Cioboata M, Anghelie A, Chiotan C, Liora R, Serban R, Cornăcel C
Emergency Eye Hospital, Bucharest.
Clinical Emergency Ophthalmology Hospital, Bucharest.
J Med Life. 2014;7 Spec No. 2(Spec Iss 2):5-6.
Anterior chamber paracentesis (ACP) is an alternative technique to reduce intraocular pressure (IOP) in patients with acute closed-angle glaucoma (ACAG) and requires controlled drainage of aqueous humor from the anterior chamber using a needle or an incision paracentesis with a knife.
Evaluation of efficacy and safety of AC paracentesis in acute increases of intraocular pressure.
This was an observational study done on a group of 24 patients with acute, unilateral increases of IOP> 50mmHg. IOP was measured before, 10 minutes, 1 day, 7 days and 30 days after ACP using applanation tonometry.

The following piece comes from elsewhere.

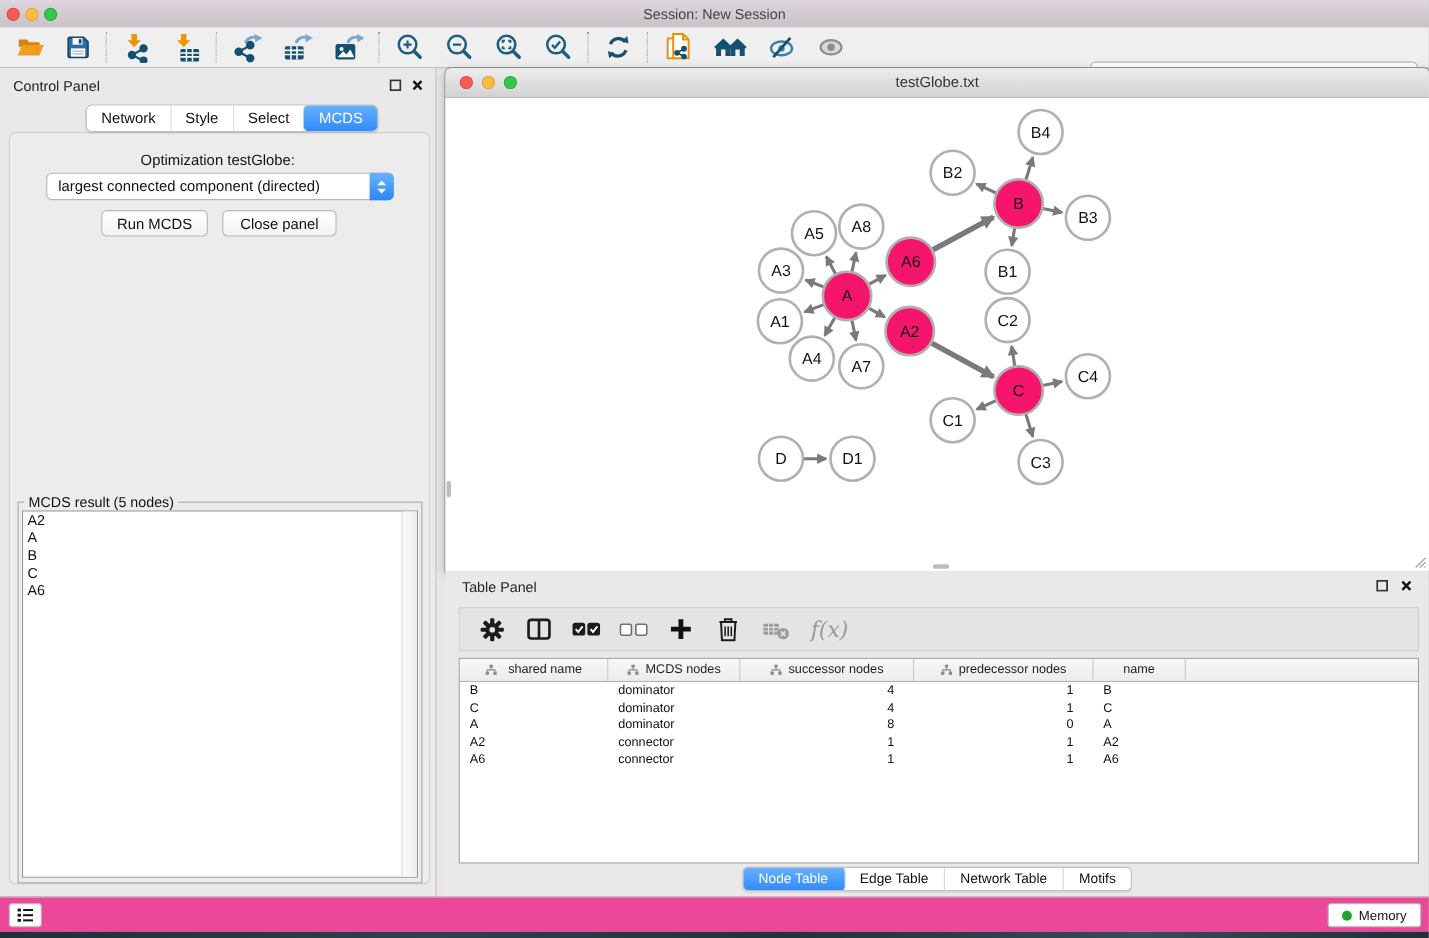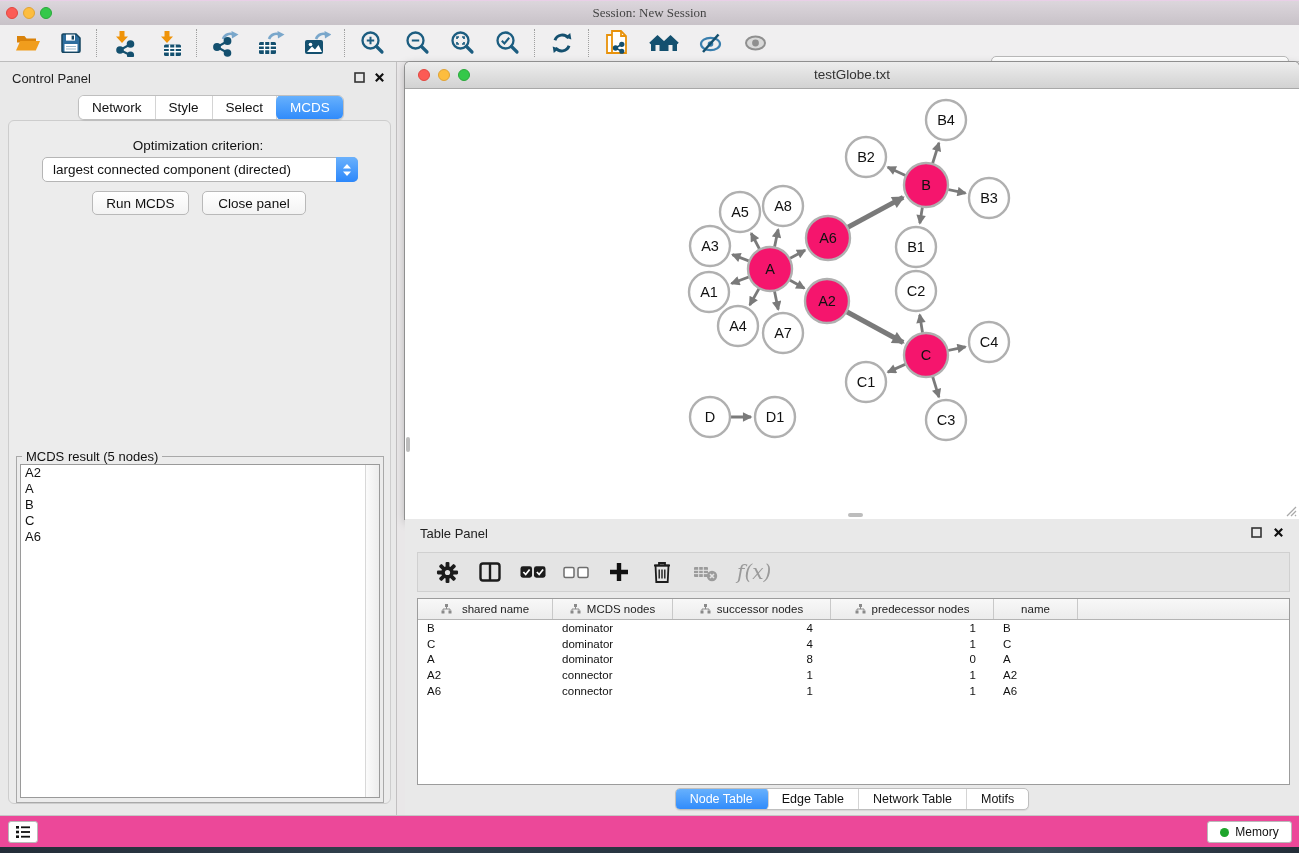"Session: New Session" .titlebar { font-family: Liberation Serif, serif -> none }
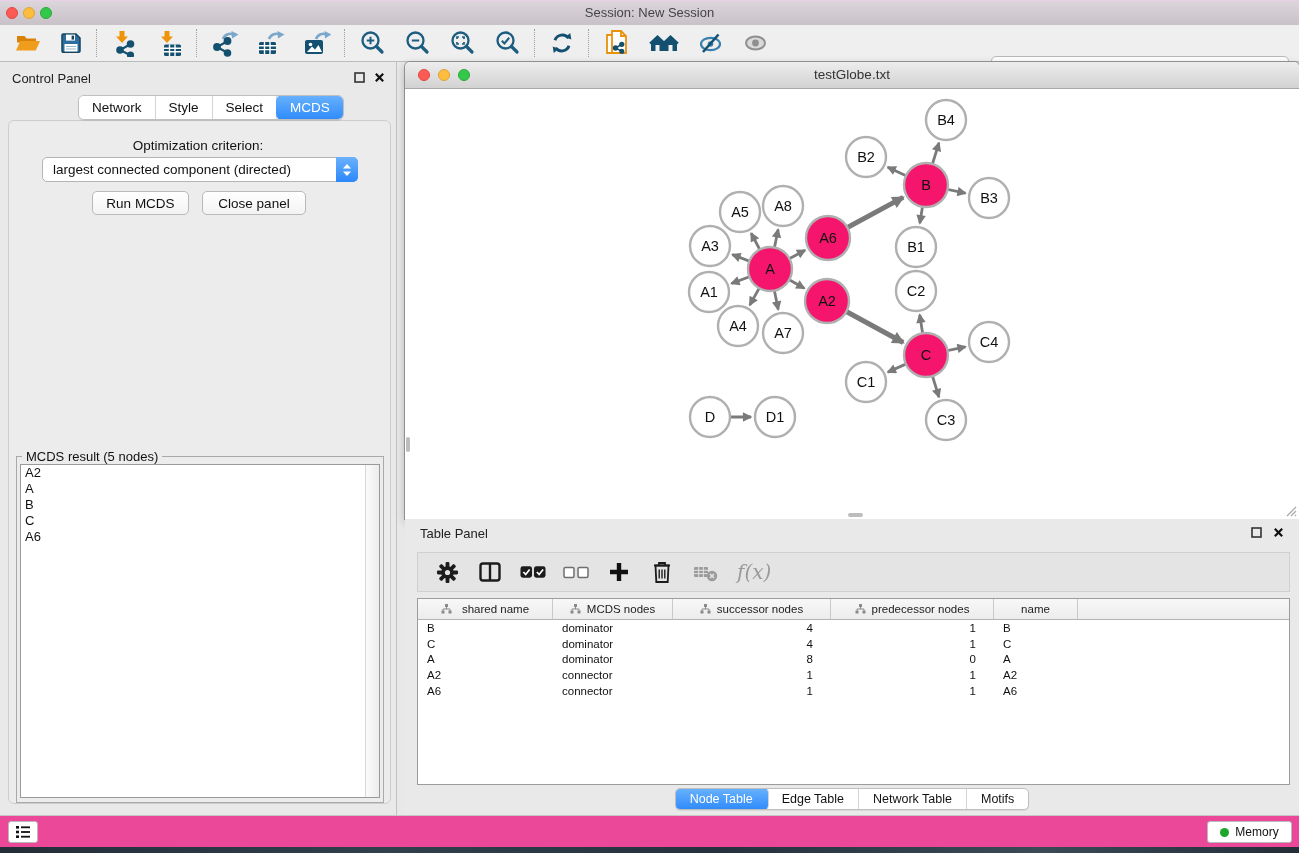"Optimization criterion:" div.opt-label { text: criterion -> testGlobe }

Intraocular pressure decreased from an average of 52.5 mmHg to 25.5 mmHg to 17.5 mmHg at 10 minutes and 7 days from the ACP. Anterior chamber paracentesis combined with glaucoma medication led to the cessation of symptoms in all patients included in the lot and the resolution of corneal edema in 20 cases.
ACP is safe and effective in acute increases of IOP in the acute form of the primary angle closure glaucoma but remains an adjunct to conventional therapy drug.
前房穿刺术(ACP)是降低急性闭角型青光眼(ACAG)患者眼压(IOP)的一种替代技术,需要使用针或用刀进行切口穿刺从前房控制性引流房水。
评估前房穿刺术在眼压急性升高时的疗效和安全性。
这是一项对24例急性单侧眼压升高>50mmHg患者进行的观察性研究。使用压平眼压计在进行前房穿刺术之前、之后10分钟、1天、7天和30天测量眼压。
眼压在进行前房穿刺术10分钟时从平均52.5mmHg降至25.5mmHg,在7天时降至17.5mmHg。前房穿刺术联合青光眼药物治疗使该组所有患者症状消失,20例患者角膜水肿消退。
在前房穿刺术在原发性闭角型青光眼急性发作时眼压急性升高的治疗中是安全有效的,但仍是传统药物治疗的辅助手段。